Now, I feel like it was more the feeling of having someone there than it was love. Actually, I think that’s a fact. Yeah at the time I thought I was floating on cloud nine, and it was just me and him against the world. I liked that, and now I know why, because it was “me and him” and not myself.
Deep down though, in the pit of my stomach and bottom of my heart, I knew there was something wrong. From the moment he barged into my little hut of contentment I called life, I knew he was trouble. That’s what reeled me in. I wanted to save him, change him, but now I realize that’s not my job. My conscious tried to pull me away before I got in too deep. But, the warmth of someone else wrapped around you, the comfort of a sleepy voice on the other end of the phone, and the spine tingling of a kiss on the forehead can really do something to someone like me.

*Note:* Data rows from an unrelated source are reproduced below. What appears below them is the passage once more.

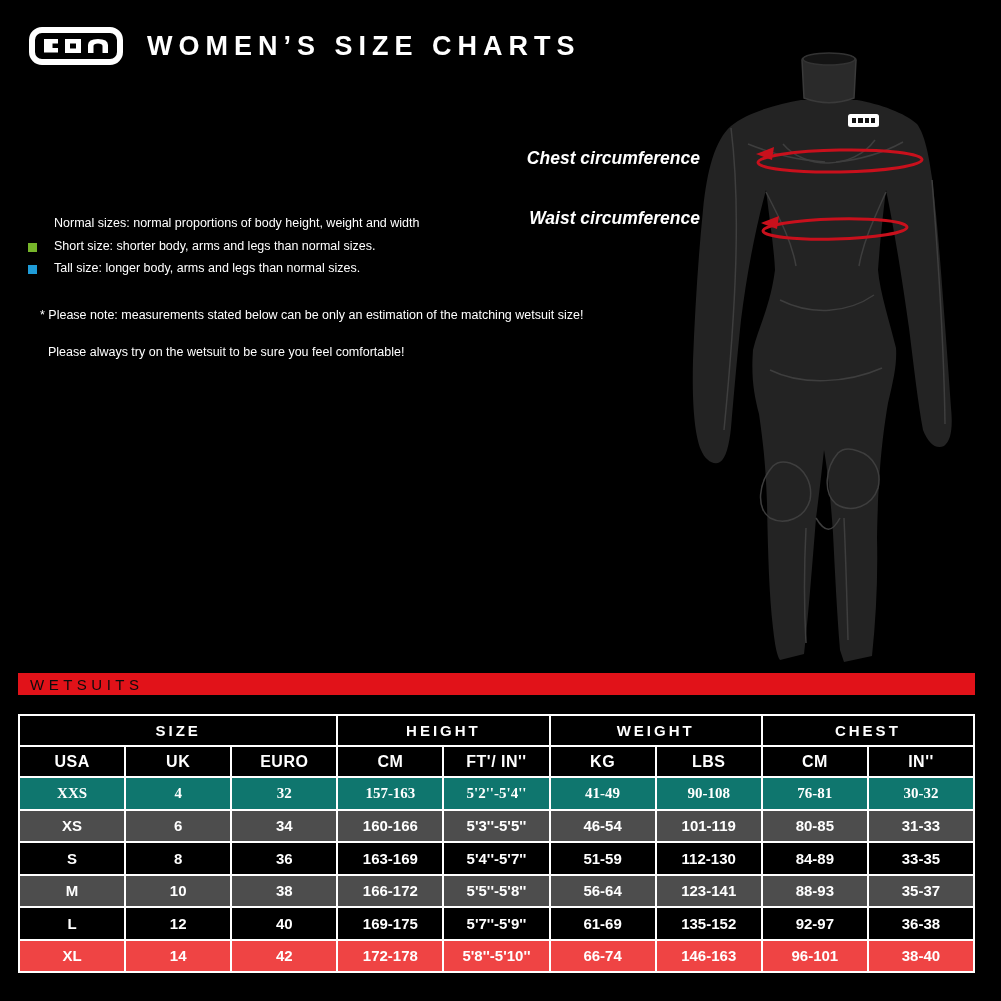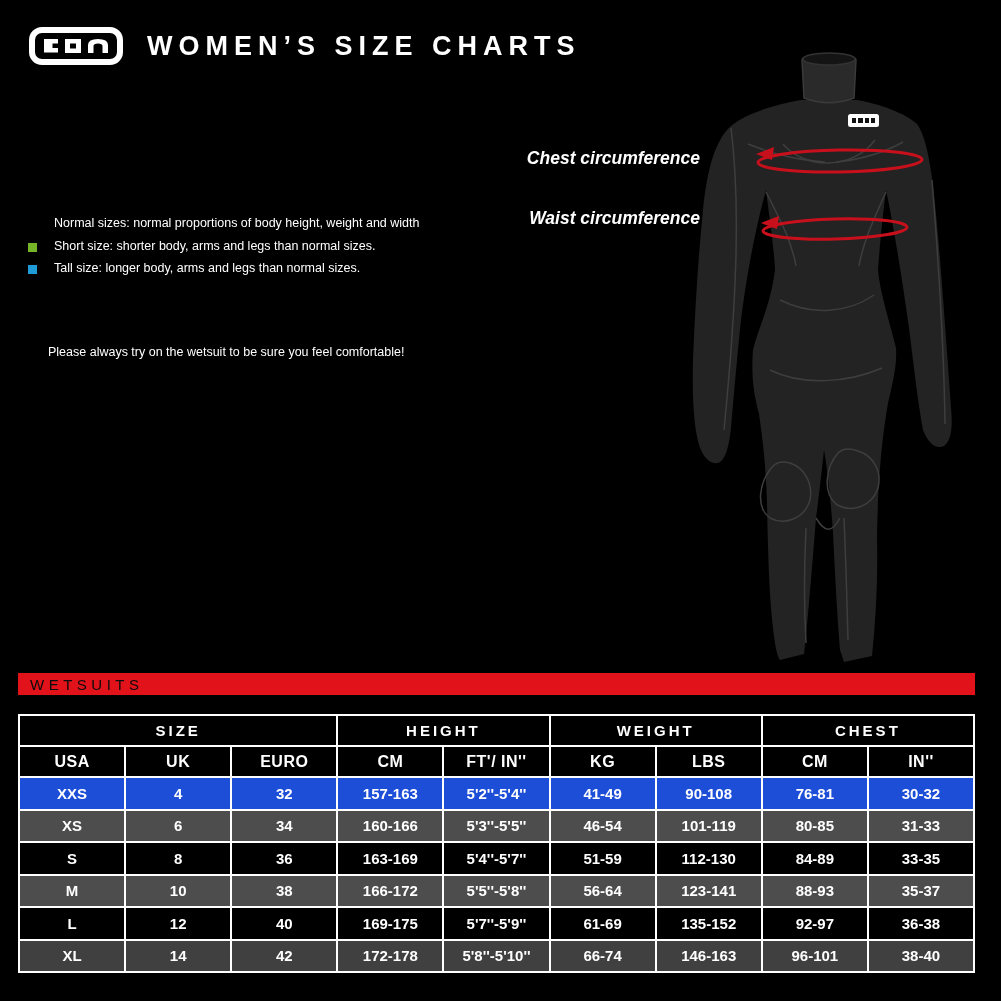"* Please note: measurements stated" div.note1 { html: none -> <div>* Please note: measurements stated below can be only an estimation of the matching wetsuit size!</div> }
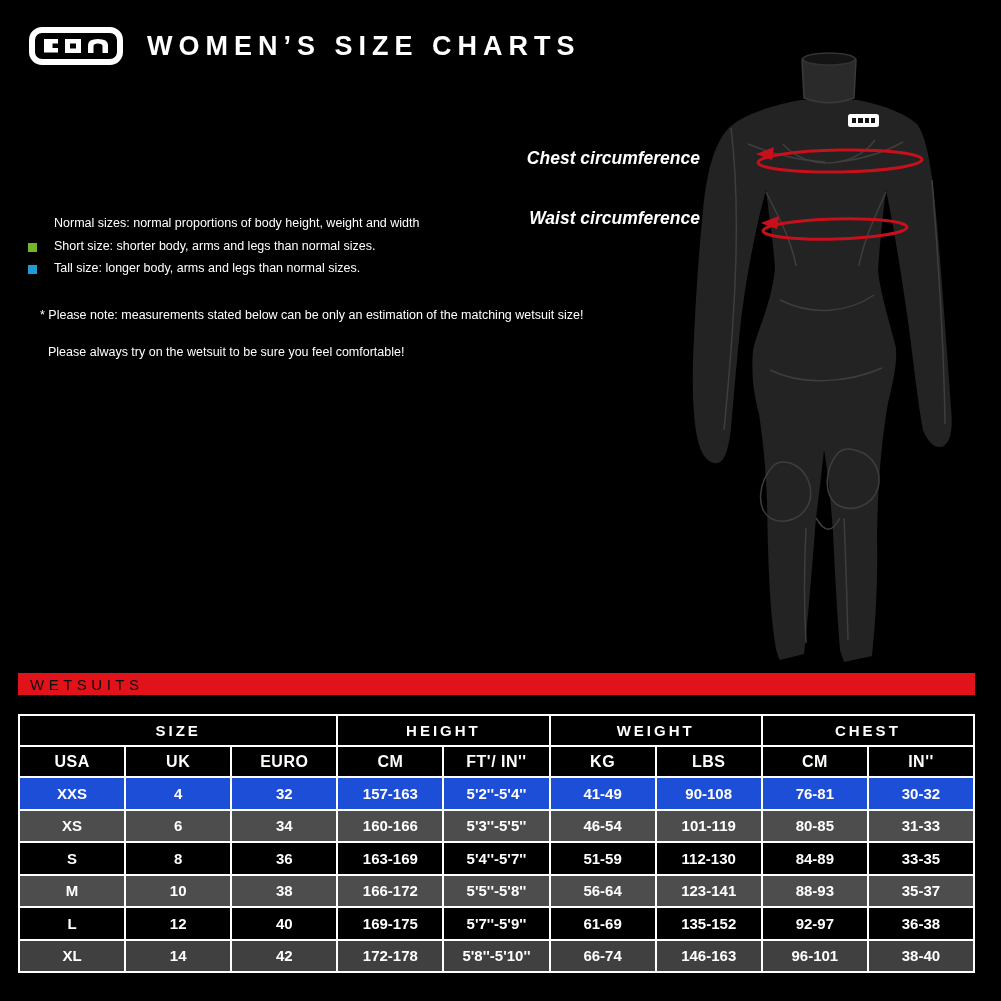"XXS" tr { background-color: #1d4ed8 -> #0f766e; font-family: none -> Liberation Serif, serif }
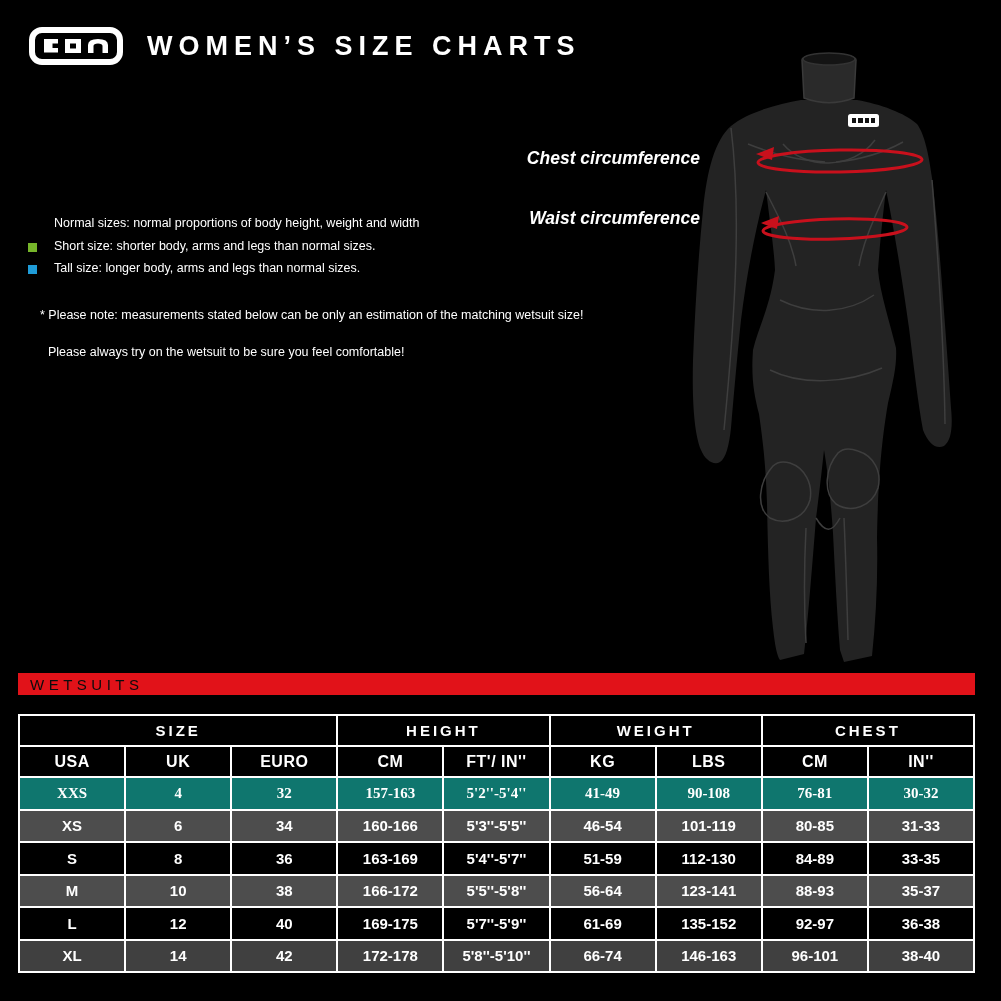"XL" tr { background-color: #404040 -> #ef4444 }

Even with all those short-lived, blissful moments the truth was still ever present in my heart. The sense of security, and knowing that he was mine and only mine was never there. He could have his arms wrapped around me and whisper sweet nothings in my ear until the cows came home and I’d still have that emptiness. I’d still be haunted by the fear of another girl, possibly a new fling or an ex, swooping in and taking him from around me. We could only have been apart for mere minutes and I’d have the feeling that I wasn’t truly his.
In the end I was right. My heart and gut didn’t fail me, which they never do when they’re in agreement. He was gone, and eventually I got over it. He still runs through my mind from time to time. I catch myself drowned in thoughts of him too, but it’s nothing like it used to be at least. I don’t think it was love, and I could be wrong. But I can’t get over not being able to save him. I can’t let go of not being the one to help him be who he wants to be, help him see his full potential. I guess that’s why I still can’t
I stay reminiscing, but not because I miss him or want him back, because I want to know what I could’ve done different. What could I have changed? But I guess we can’t save everybody.